Here's the blurb for The End We Start From:
In the midst of a mysterious environmental crisis, as London is submerged below flood waters, a woman gives birth to her first child, Z. Days later, the family are forced to leave their home in search of safety. As they move from place to place, shelter to shelter, their journey traces both fear and wonder as Z's small fists grasp at the things he sees, as he grows and stretches, thriving and content against all the odds.

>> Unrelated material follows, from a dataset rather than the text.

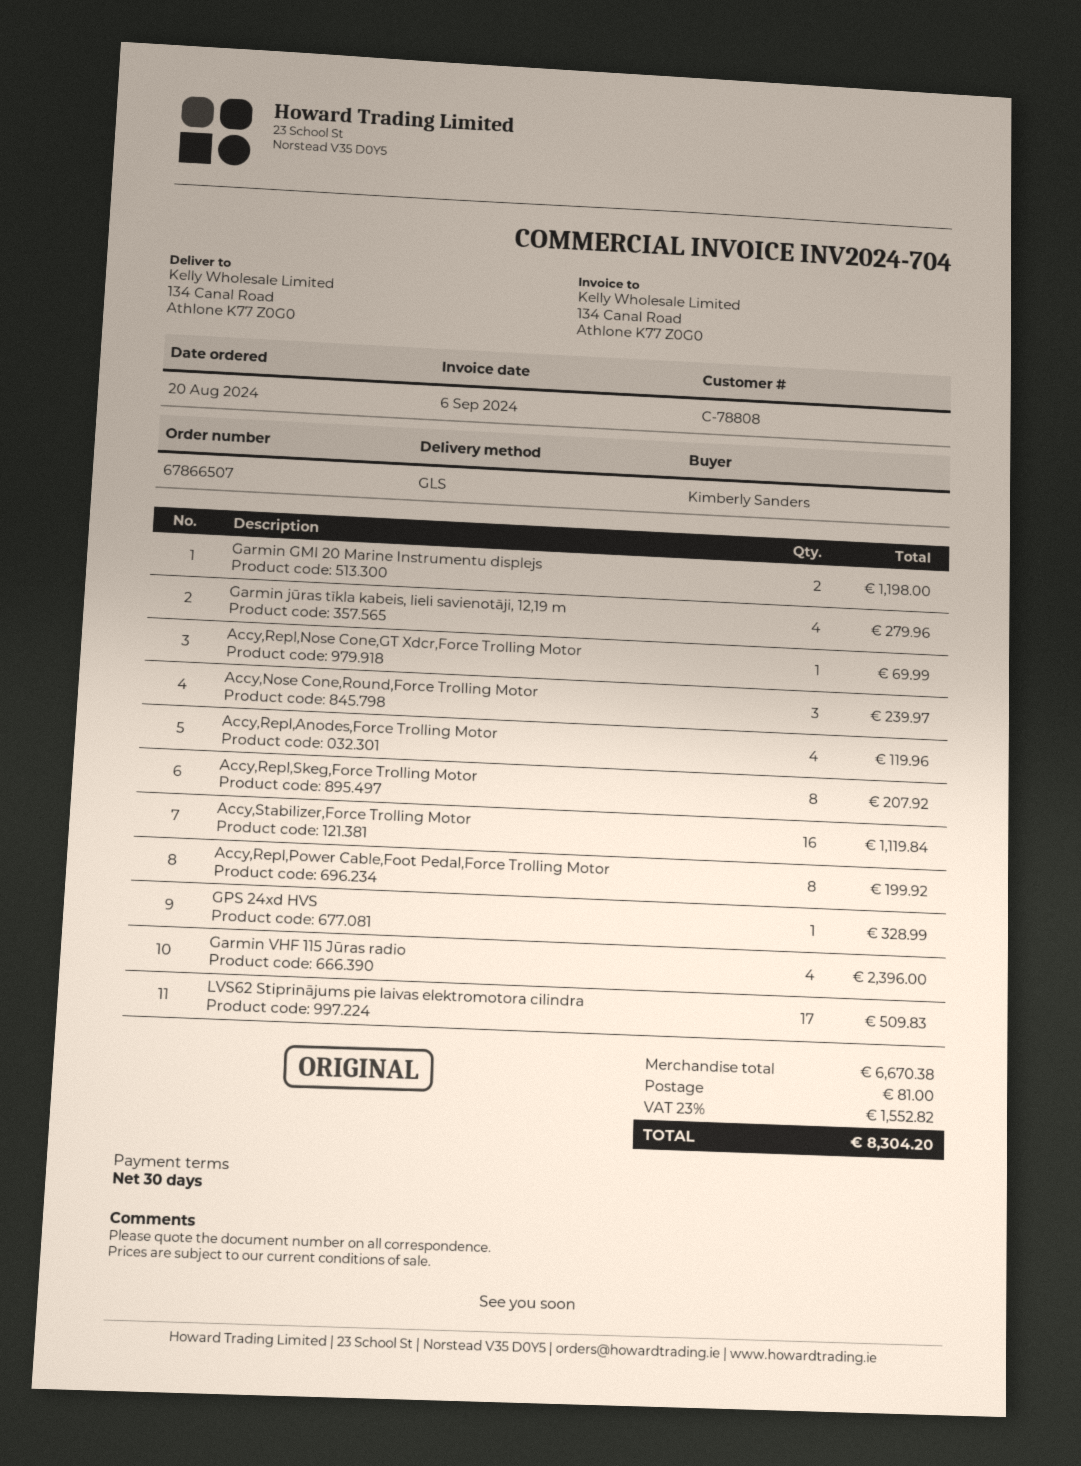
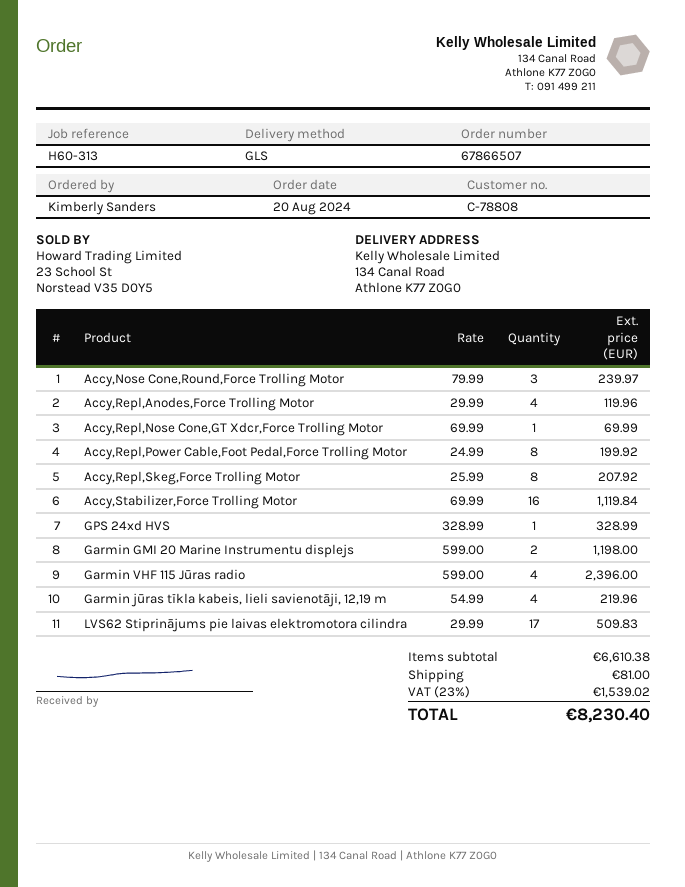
Garmin jūras tīkla kabeis, lieli savienotāji, 12,19 m: 4 for 279.96 -> 4 for 219.96
subtotal: 6670.38 -> 6610.38
tax: 23% = 1552.82 -> 23% = 1539.02
total: 8304.20 -> 8230.40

This is a story of new motherhood in a terrifying setting: a familiar world made dangerous and unstable, its people forced to become refugees. Startlingly beautiful, Megan Hunter's The End We Start From is a gripping novel that paints an imagined future as realistic as it is frightening. And yet, though the country is falling apart around them, this family’s world – of new life and new hope – sings with love.
Describe the exact moment you decided to write your book.
It was a Saturday in July almost exactly two years ago – my husband took our children to the park and I had a couple of hours to write. I sat at the kitchen table and began.
What’s the one thing you wish you’d known before starting to write it?
To trust the book’s own logic and shape and size. I got the hang of this part-way through, but I suppose it would have been easier to know it from the start.
What’s your go-to procrastination method?
Tabs, tabs, tabs. The usual. I have to throw my phone to the other side of the room and use the Self Control programme on my laptop.
What was the biggest tantrum you had while writing your book?
Probably after I wrote the first chapter and gave up. Luckily, I was working with a mentor at the time – the wonderful poet Kaddy Benyon. I eventually sent it to her and she told me to get on with it.
Best thing about writing your book?
Once I got into the flow of it, it just happened. It was like no other writing experience I’ve had: much of the time, I was completely euphoric. I felt like I’d found myself as well as a new way to write.
And the worst?
Probably the editing. I was just so scared of messing it up. Every single tiny comma seemed like the end (or beginning) of the world.
Go-to writing snacks?
I don’t tend to write and eat – I write and write until I’m so hungry I have to stop. Then I eat something hearty and sustaining, like pasta or soup (often from a café or the library canteen).
>> Read more My First Time interviews
Who or what inspires you to write?
Often it is poetry. The beauty of a single perfect sentence. Or a perfectly imperfect sentence. The grace of it. Music too. Observations on trains, moments of tenderness between strangers. The feeling of loving someone. My children’s pain and joy.
The book that changed you?
I read The Doors of Perception by Aldous Huxley and The Waves by Viriginia Woolf (sneaking in two, there) travelling alone around Equador when I was 19 and I have not been the same since.
Your pump up song?
It changes weekly; I am currently obsessed with a cover of 'Look at What the Light Did Now' by Gentlewoman, Ruby Man.
If you could share a bottle of wine with one writer, dead or alive, who would it be?
Probably Frank O’Hara. I fell completely in love with his work when I was at university and his poems are always with me. Maybe he could recite them while I drink wine?
One piece of advice you’d give first time writers hoping to get a book published?
Assuming that they are already reading as much as possible (old and new), I’d recommend going to galleries and writing in response to visual art; I’ve found this invaluable both for new ideas and refreshing work-in-progress.